* _Data shown_
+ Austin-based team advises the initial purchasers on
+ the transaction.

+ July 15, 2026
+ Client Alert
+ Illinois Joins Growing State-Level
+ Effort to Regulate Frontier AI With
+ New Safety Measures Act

* _Problem details_
Retype all the material exactly as shown.

* _Task response_
+ Austin-based team advises the initial purchasers on
+ the transaction.

+ July 15, 2026
+ Client Alert
+ Illinois Joins Growing State-Level
+ Effort to Regulate Frontier AI With
+ New Safety Measures Act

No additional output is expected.